New Zealand has travelled a long way in her borrowing policy since the days of Sir Julius Vogel, but the growth of the public debt has by no means been entirely due to the carrying out of public works. The year 1891 marks the inception of a new stage in the financial history of the Dominion, for then began a period of State activity in new directions, and the Government became authorized to render direct financial assistance to individuals and to provide other services for the benefit of the community at large. Acts were passed empowering the Government to grant loans to settlers on the security of their farms, to workers to enable them to purchase their own homes, and to local bodies for the furtherance of municipal enterprises; the compulsory re-purchase of lands by the State for closer settlement was also authorized, and State coal-mines, State fire and accident insurance offices were established.

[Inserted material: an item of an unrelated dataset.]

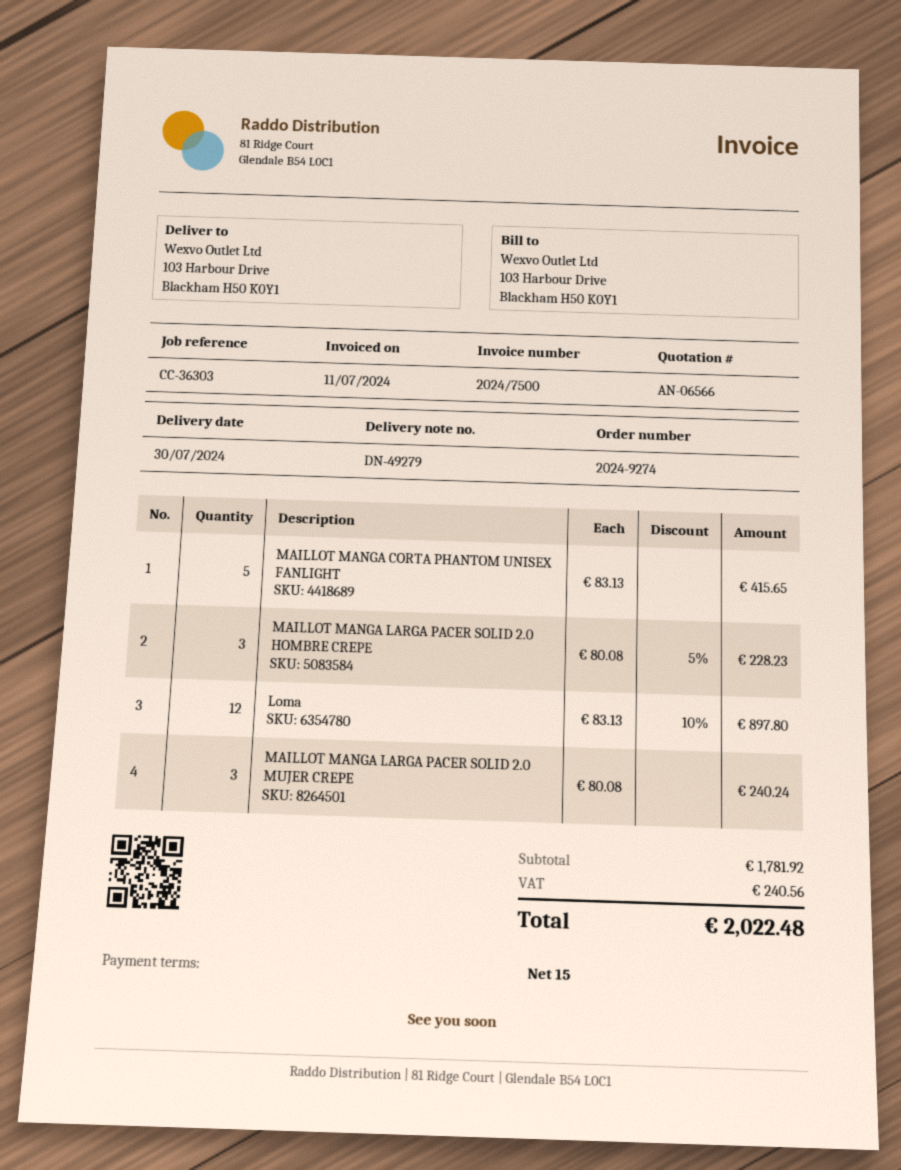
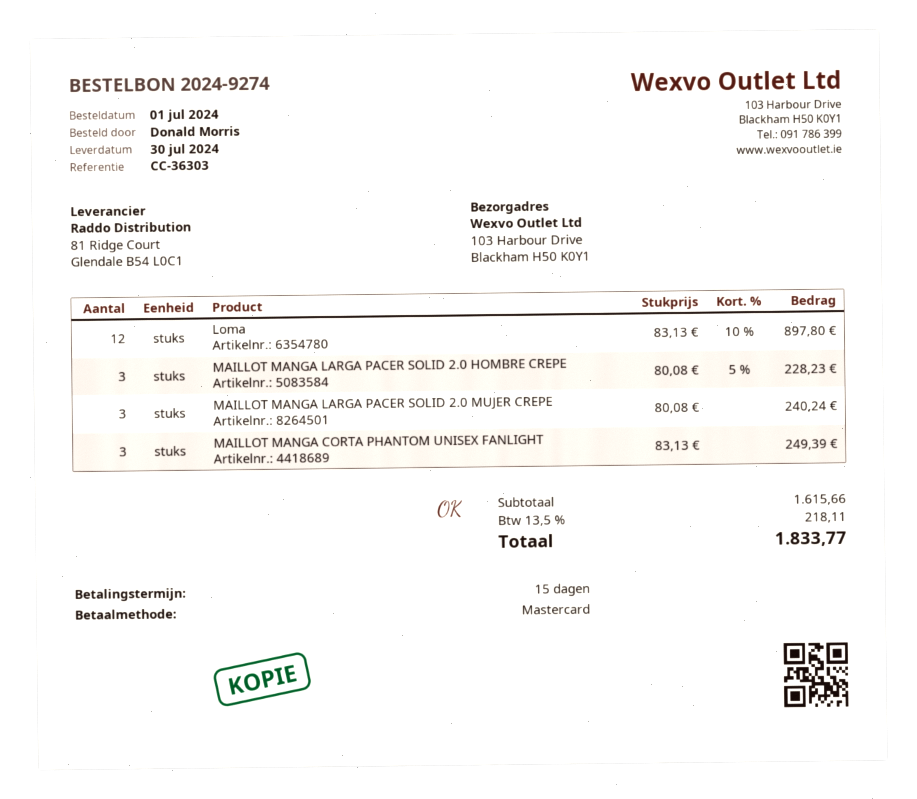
MAILLOT MANGA CORTA PHANTOM UNISEX FANLIGHT: 5 x 83.13 = 415.65 -> 3 x 83.13 = 249.39
subtotal: 1781.92 -> 1615.66
tax: 240.56 -> 218.11
total: 2022.48 -> 1833.77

Under these circumstances a large increase in the public debt became inevitable, but so far as the expenditure has been upon State undertakings that are either directly reproductive or are entitled to be considered as in the nature of investments, the growth of the Dominion's debt is not a matter which need give its creditors the slightest uneasiness, though it is something which the New Zealand taxpayers themselves should watch with the greatest care. It may be pointed out that a scheme was adopted in 1910 whereby in the case of every new loan raised after that date a sinking fund must be established whereby such loan will be automatically extinguished in seventy-five years. The Public Debt at the end of this year, 1924, may be set down as round about £215,000,000. For more than half this the Dominion receives excellent value, directly or indirectly. The smaller moiety, mainly War Debt, is dead weight and a heavy burden.